Yea go figure. Can you straight bypass it by putting the throttle body hoses together and manually setting idle?


----------



## NMKawierider (Apr 11, 2009)

Nope.


----------



## Doashep (Feb 12, 2020)

Any suggestions. Replace the valve? I've already tried cleaning it. I'm assuming it's working most the time since it does idle but stalls after running it hard and coming back to idle


----------



## Eryxian (Feb 8, 2020)

You changed the air intake and throttle curve, did you change the jets to compensate? 

If you change the exhaust as well your issue is only going to get worse. Adjusting the idle may help a bit, however your ideal is now likely higher than spec as you have changed your air-fuel mix. Adding the snorkel means that after extended running you are now preheating your intake air a few degrees. 
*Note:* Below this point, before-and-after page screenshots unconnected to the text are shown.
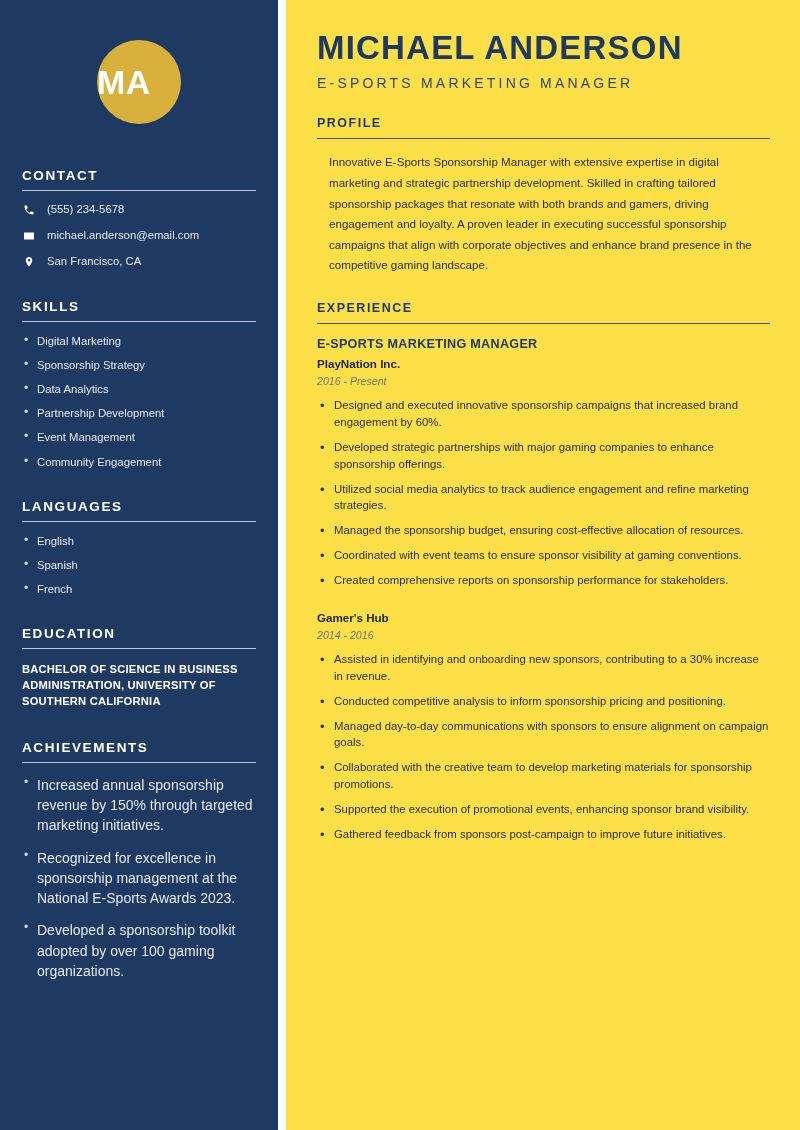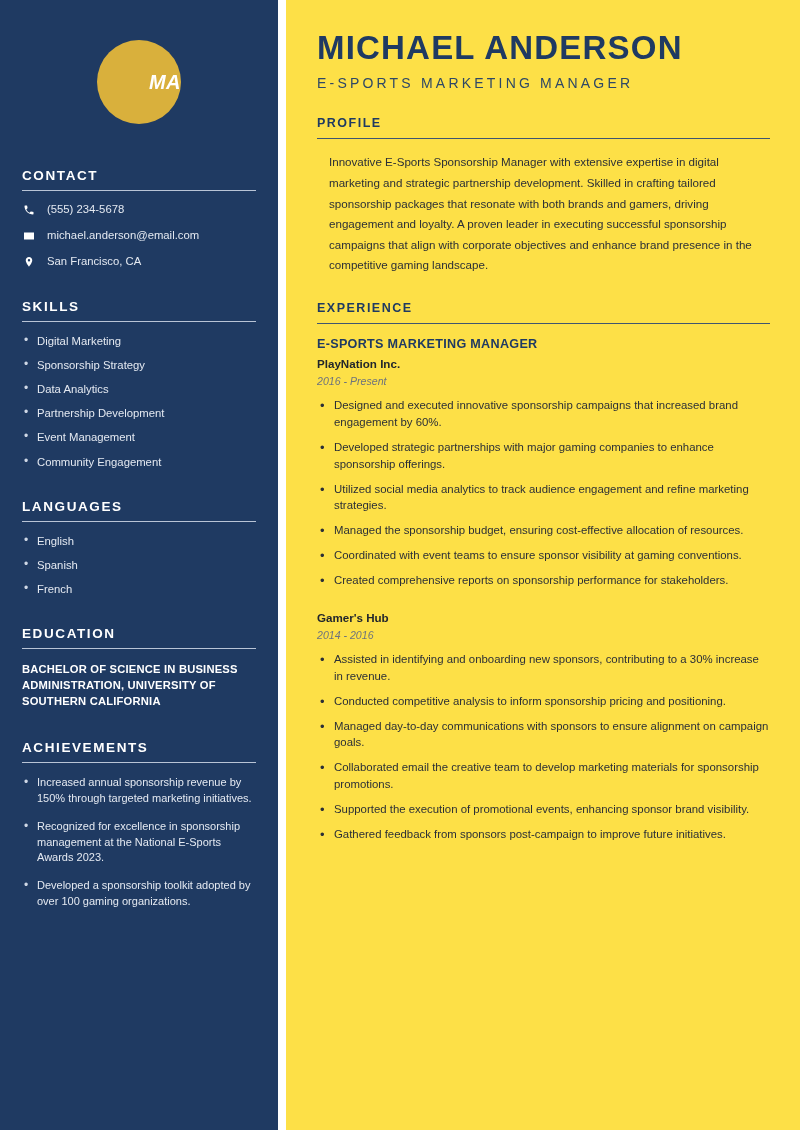--- a/index.html
+++ b/index.html
@@ -41,12 +41,11 @@
     background: #d9b03c;
     display: flex;
     align-items: center;
-    justify-content: flex-end;
+    justify-content: flex-start;
     color: #ffffff;
-    font-size: 20px;
+    font-size: 34px;
     font-weight: bold;
     letter-spacing: 0.5px;
-    font-style: italic;
   }
 
   .side-section { margin-top: 30px; }

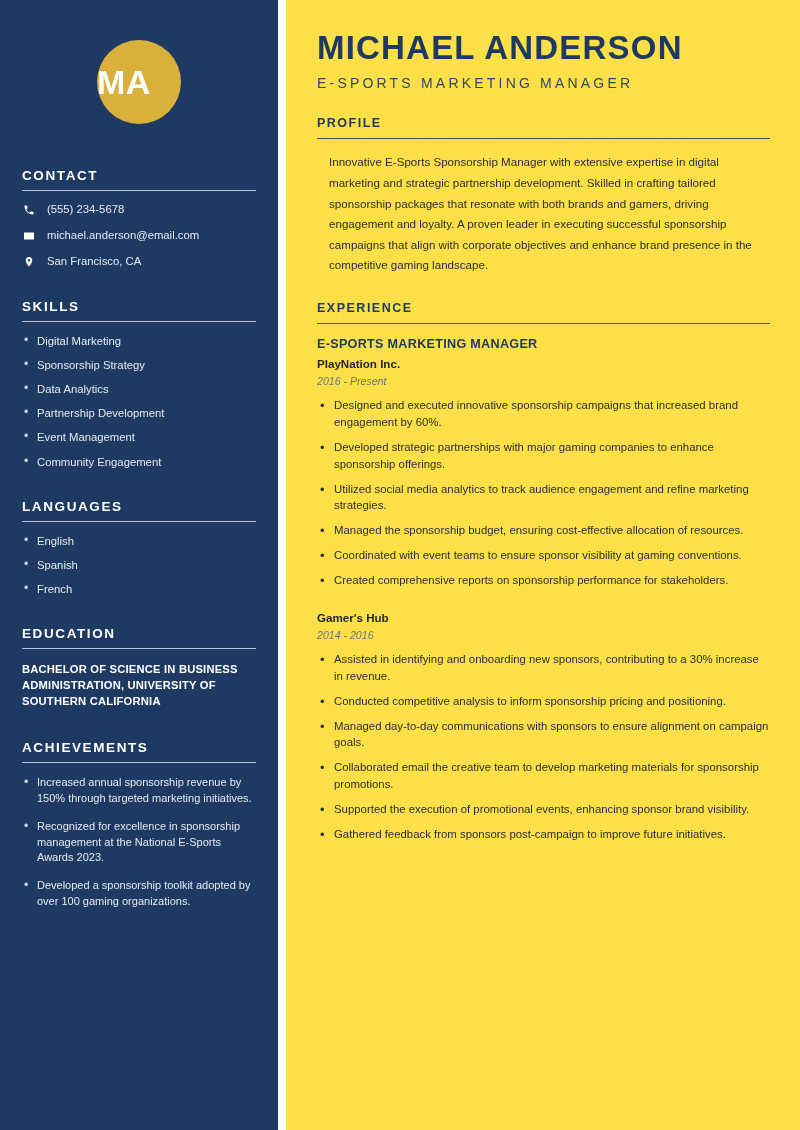--- a/index.html
+++ b/index.html
@@ -343,7 +343,7 @@
           <li>Assisted in identifying and onboarding new sponsors, contributing to a 30% increase in revenue.</li>
           <li>Conducted competitive analysis to inform sponsorship pricing and positioning.</li>
           <li>Managed day-to-day communications with sponsors to ensure alignment on campaign goals.</li>
-          <li>Collaborated email the creative team to develop marketing materials for sponsorship promotions.</li>
+          <li>Collaborated with the creative team to develop marketing materials for sponsorship promotions.</li>
           <li>Supported the execution of promotional events, enhancing sponsor brand visibility.</li>
           <li>Gathered feedback from sponsors post-campaign to improve future initiatives.</li>
         </ul>

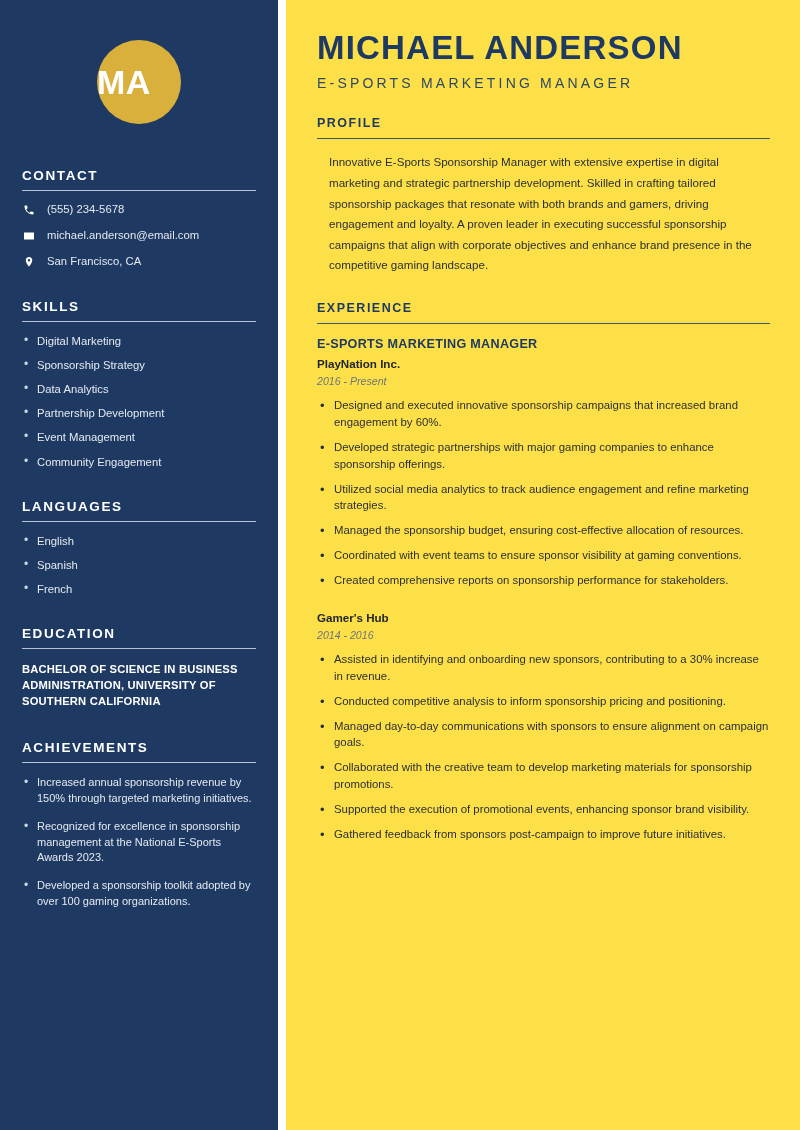--- a/index.html
+++ b/index.html
@@ -113,7 +113,7 @@
     position: relative;
     padding-left: 15px;
     margin-bottom: 12px;
-    font-size: 11px;
+    font-size: 14px;
     line-height: 1.45;
     color: #e4e9f1;
   }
Sent from my SM-N950W using Tapatalk


----------



## Doashep (Feb 12, 2020)

Efi machine. Been tuned to compensate for increased air flow but it did this before I changed exhaust and all.


----------



## Mechcondrid (Jun 2, 2020)

put it up on stands and pop your airbox cover off, start it up and run it WOT for a few minutes to get it nice and warm; basically try to get it to stall again.
if it does then ya something is up with the valves, since they are rubber hose you could try and run a "dumb" bypass with a smaller diameter pvc hose and a couple t barbs and a needle screw valve to each valve to try and "help" the valve by giving you some limited manual override of the air flow.
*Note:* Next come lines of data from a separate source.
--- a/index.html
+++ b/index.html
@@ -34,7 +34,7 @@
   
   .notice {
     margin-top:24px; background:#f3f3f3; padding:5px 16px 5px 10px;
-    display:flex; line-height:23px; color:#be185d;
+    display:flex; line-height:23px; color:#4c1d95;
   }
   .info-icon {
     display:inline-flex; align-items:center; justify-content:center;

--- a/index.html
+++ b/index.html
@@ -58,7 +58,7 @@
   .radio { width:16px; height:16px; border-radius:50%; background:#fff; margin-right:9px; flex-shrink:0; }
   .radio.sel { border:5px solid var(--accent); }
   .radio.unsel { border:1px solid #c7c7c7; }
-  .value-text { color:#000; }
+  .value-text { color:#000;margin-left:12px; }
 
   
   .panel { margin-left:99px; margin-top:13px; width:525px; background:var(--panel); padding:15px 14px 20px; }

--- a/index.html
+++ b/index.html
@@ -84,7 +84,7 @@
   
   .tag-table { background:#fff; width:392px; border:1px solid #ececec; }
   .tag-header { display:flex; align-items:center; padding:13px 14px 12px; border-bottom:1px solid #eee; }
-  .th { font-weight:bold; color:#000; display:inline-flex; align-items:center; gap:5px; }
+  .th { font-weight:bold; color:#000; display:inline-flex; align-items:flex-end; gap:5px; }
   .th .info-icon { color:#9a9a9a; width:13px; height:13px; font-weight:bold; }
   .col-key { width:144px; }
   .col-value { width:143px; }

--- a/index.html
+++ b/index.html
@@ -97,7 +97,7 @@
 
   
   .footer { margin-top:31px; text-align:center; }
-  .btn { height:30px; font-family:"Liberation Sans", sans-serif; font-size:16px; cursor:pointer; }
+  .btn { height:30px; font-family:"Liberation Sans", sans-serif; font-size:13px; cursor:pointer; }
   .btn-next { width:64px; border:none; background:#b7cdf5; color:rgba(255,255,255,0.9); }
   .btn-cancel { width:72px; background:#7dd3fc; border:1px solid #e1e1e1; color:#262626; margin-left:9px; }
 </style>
if it doesn't do it then could be something is not agreeing with the snorkle you have on there.


----------



## Kw1488 (Apr 23, 2021)

2008 brute 750 is popping out intake bike is stock half or 3/4 throttle starts surging like not getting fuel..bike has new wire harness, new fuel pump, fuel pump relay. Valves are good. Bike fires right up has 60psi on both cylinders


----------



## NMKawierider (Apr 11, 2009)

Kw1488 said:


> 2008 brute 750 is popping out intake bike is stock half or 3/4 throttle starts surging like not getting fuel..bike has new wire harness, new fuel pump, fuel pump relay. Valves are good. Bike fires right up has 60psi on both cylinders


If the valves & timing, compression and fuel pressure is OK like you say, then look to low coil voltage or failing pulse coil...or cracked TB boots.


----------



## Kw1488 (Apr 23, 2021)

Tested pickup coil its good no drops in voltage anywhere ...boots are good


----------



## Kw1488 (Apr 23, 2021)

When it's reving up and down there are no changes on meter of voltage problems


----------



## Mechcondrid (Jun 2, 2020)

Kw1488 said:


> 2008 brute 750 is popping out intake bike is stock half or 3/4 throttle starts surging like not getting fuel..bike has new wire harness, new fuel pump, fuel pump relay. Valves are good. Bike fires right up has 60psi on both cylinders


sort of sounds like you have back pressure on the inlets to the cylinder preventing the fuel from getting in fully.
maybe timing is off on the cylinder and its trying to pump in fuel a little late when the piston is on the up stroke?

if you can do it yourself, edit the throttle map and drop it down say 5 degrees or so just as a test and see if you still get it; if you don't then i'd check the timing to see if it's somehow shifted forward and pistons are now further into the cycle than they should be.


----------